Education about immunotherapy needed

It seems you can’t read the health section without finding a story about immunotherapy for cancer treatment. After 30+ years of research, immunotherapy is the latest successful cancer treatment. The success is remarkable. Immunotherapy is changing lives and providing options for a group of people who didn’t have options before.

Immunotherapy treatment for cancer was the topic of the Institute of Medicine policy forum held this last week in Downtown DC. What is immunotherapy? What is the science behind it? How does it work? How do we handle the big data genomics that are arising and integrity of care across the medical system? What challenges are arising with the changing (and improving) landscape of cancer survivorship? How does immunotherapy and combination therapy (immunotherapy plus radiation and/or chemotherapy get reimbursed? What does this all mean for heath care and health professional payment in the US? These were just some of the questions that arose during the 2 day meeting of physicians, biomedical researchers, patients, professional organizations, and payers.

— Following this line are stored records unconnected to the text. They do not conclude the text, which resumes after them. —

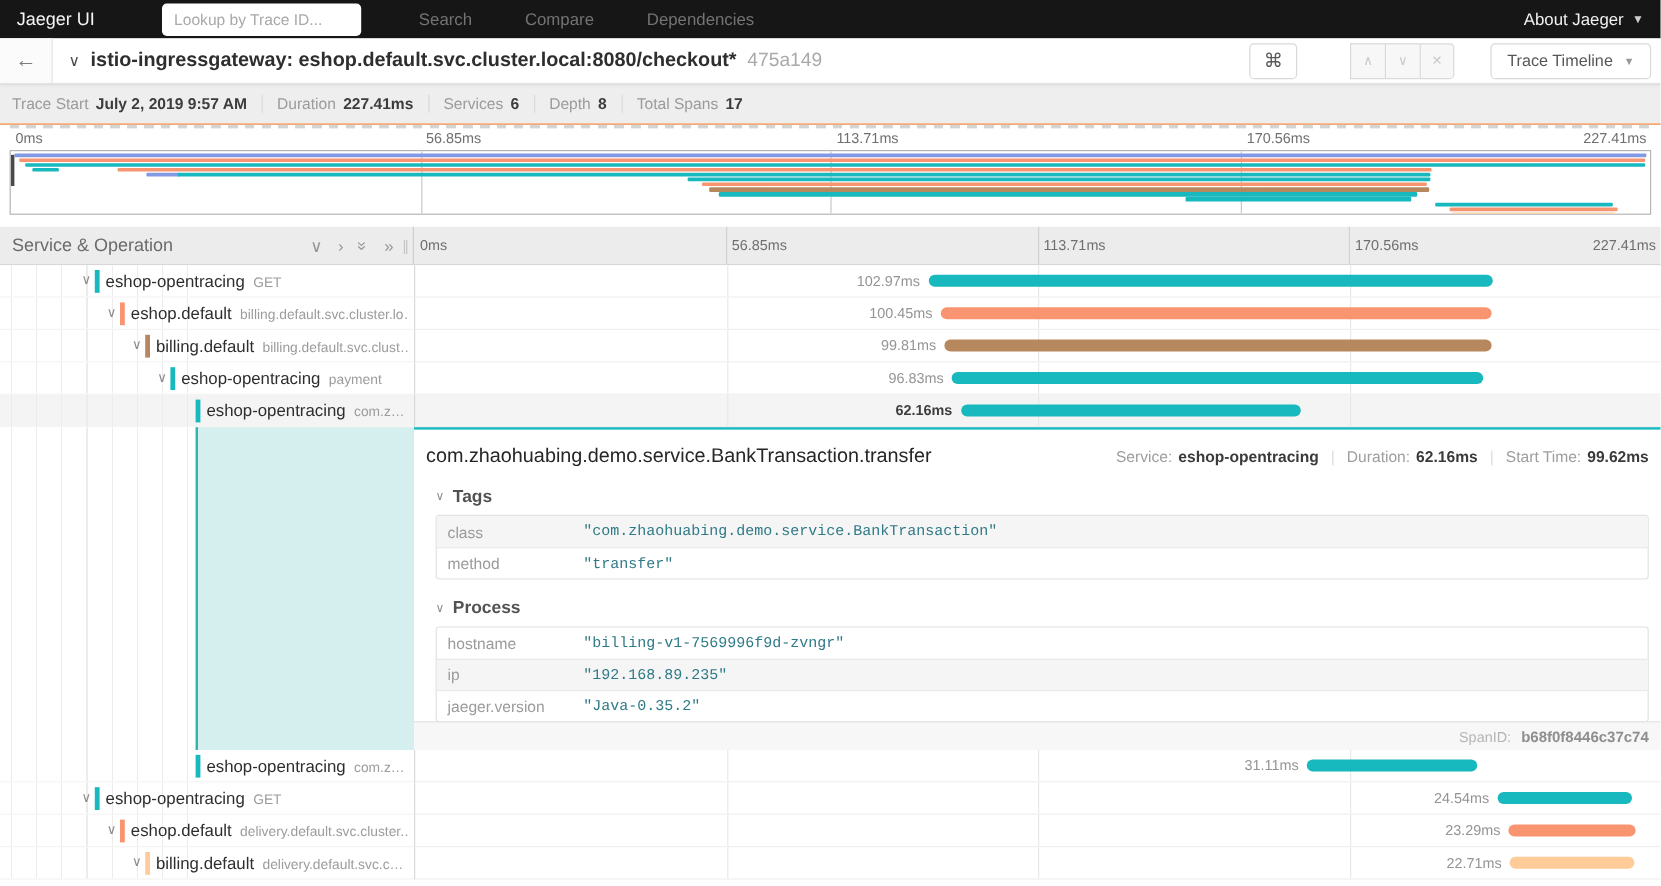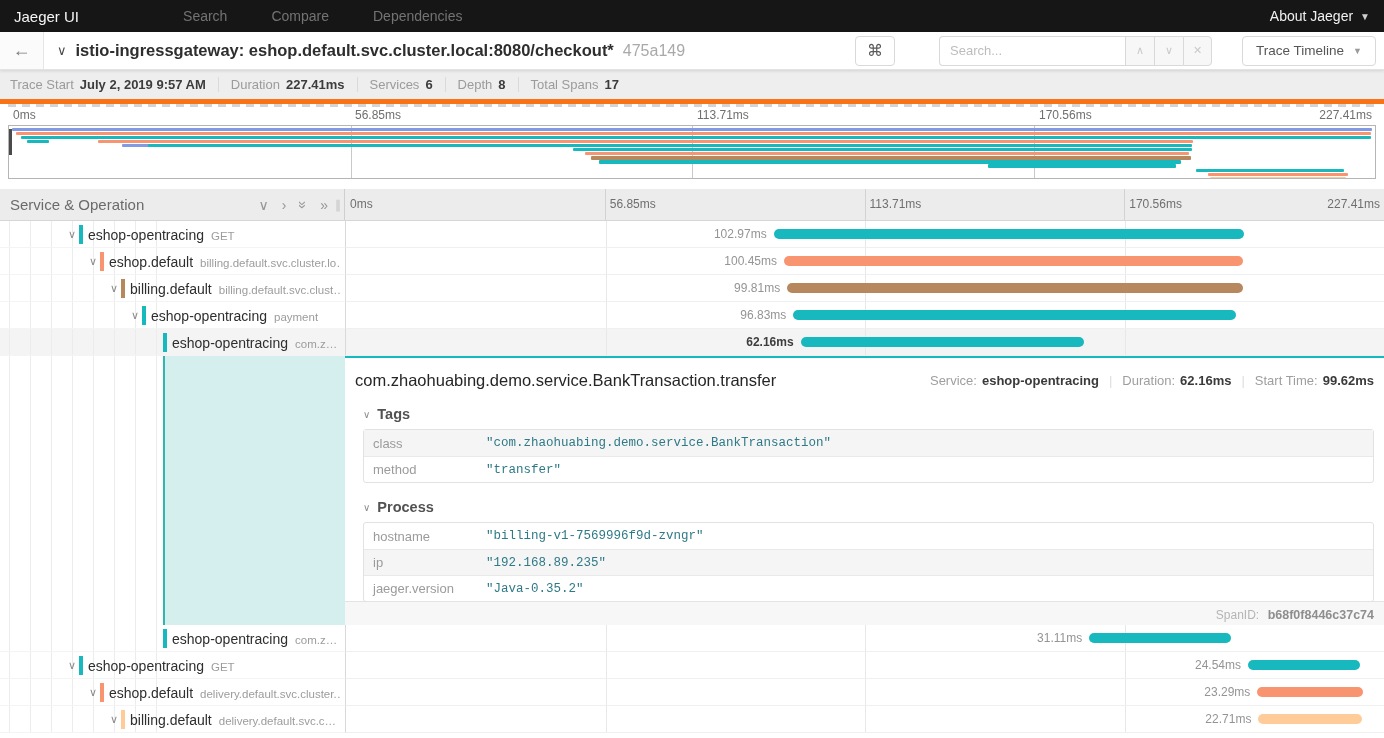--- a/index.html
+++ b/index.html
@@ -118,6 +118,7 @@
 
   <div class="navbar">
     <div class="brand">Jaeger UI</div>
+    <input class="lookup" placeholder="Lookup by Trace ID..." style="">
     <div class="nav-menu" id="nav-menu">
         <div class="nav-item">Search</div>
         <div class="nav-item">Compare</div>

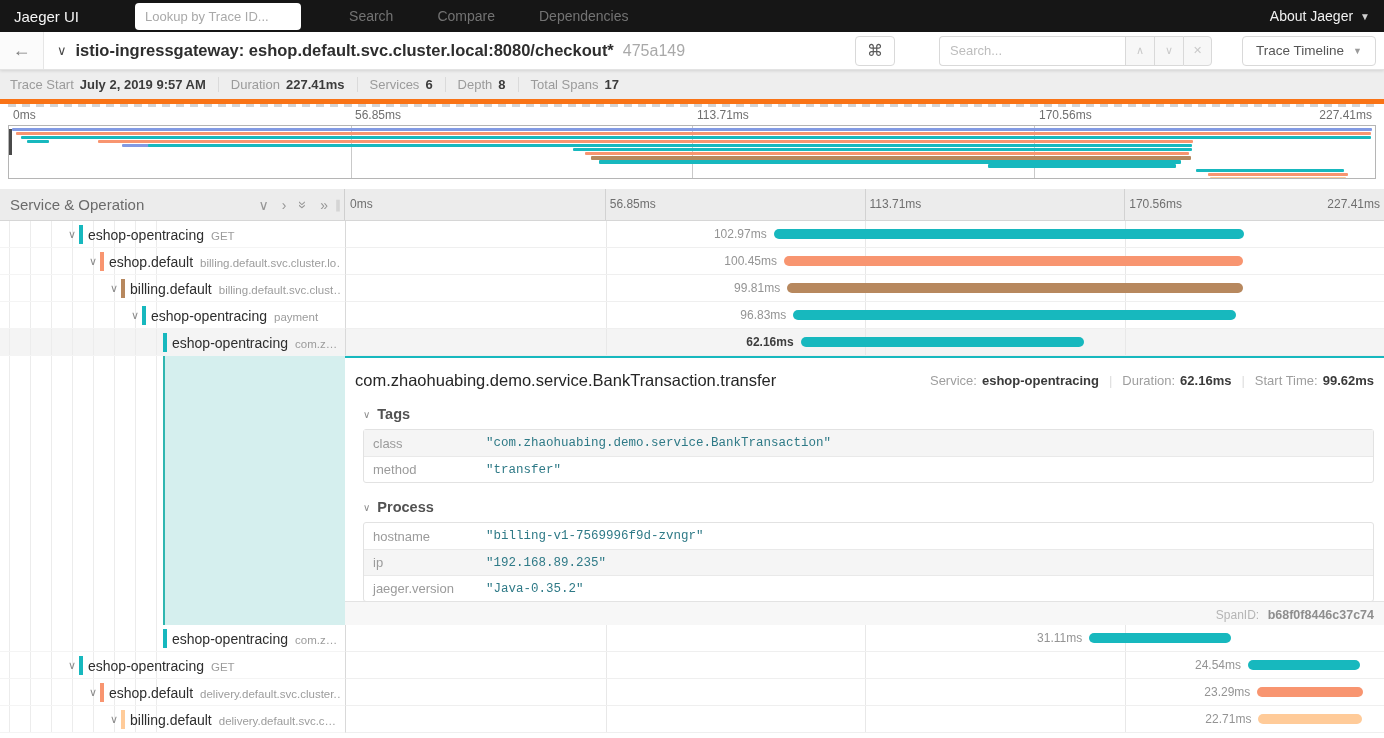--- a/index.html
+++ b/index.html
@@ -143,7 +143,6 @@
         <span>⌘</span>
       </button>
       <div class="search-group">
-        <input class="th-search" placeholder="Search..." style="">
         <div class="mini-btn">
             <span>∧</span>
           </div>

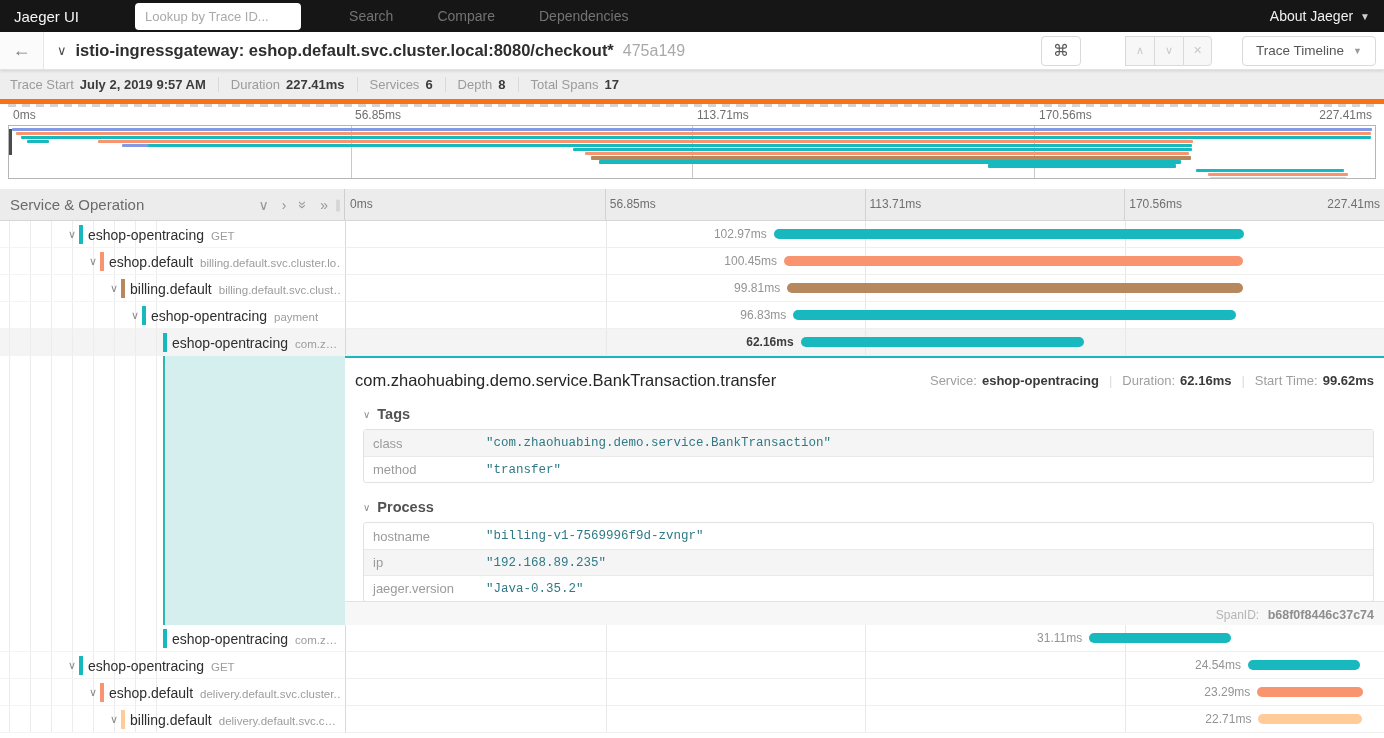--- a/index.html
+++ b/index.html
@@ -35,7 +35,7 @@
   .view-btn .chev { font-size:9px; color:#9a9a9a; }
 
   
-  .trace-info { height:34px; background:#eeeeee; border-bottom:5px solid #f97316; display:flex; align-items:center; padding:0 10px; }
+  .trace-info { height:34px; background:#eeeeee; border-bottom:1px solid #f97316; display:flex; align-items:center; padding:0 10px; }
   .info-item { display:flex; align-items:baseline; padding:0 12px; border-right:1px solid #dadada; }
   .info-item:first-child { padding-left:0; }
   .info-item:last-child { border-right:none; }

What was most striking to me during the meeting was the need for education. I am not talking about the need to educate non-scientists, although this clearly is a group to be considered, but rather the education of physicians, other researchers, health professionals including nurses, and policy makers about immunology and how this new immunotherapy technology fits into patient care. Immunology and immunotherapy has been a growing field for the past 30 years, although it is these recent breakthroughs with CTLA-4 and PD1/PDL1 therapy that attacks how the immune system T cells are turned off that has thrust immunotherapy into the limelight.

Immunology has its own jargon and own language with its own peculiarities. Until the FDA approved the first immunotherapy drugs to treat melanoma, few understood or payed attention to the immune system. Today, it is increasingly clear that immunology is here to stay – a new tool in the arsenal of products to treat cancer – a new pillar (the fifth pillar actually) of cancer treatment that includes radiation, surgery, chemotherapy, and targeted therapy (like Herceptin for breast cancer).

Physicians and health professionals need to understand how immunotherapy works, what immune related adverse events can arise, and how this new therapy interacts with other cancer therapy in order to provide the best care for the patient. Policy makers need to understand the impact of immunotherapy on quality of care, integration of medical records, and the standardization of data. Lastly, insurance companies and payers of health care need to understand the cost of care, what protocols are validated and how to ensure that the right people are getting the right treatment.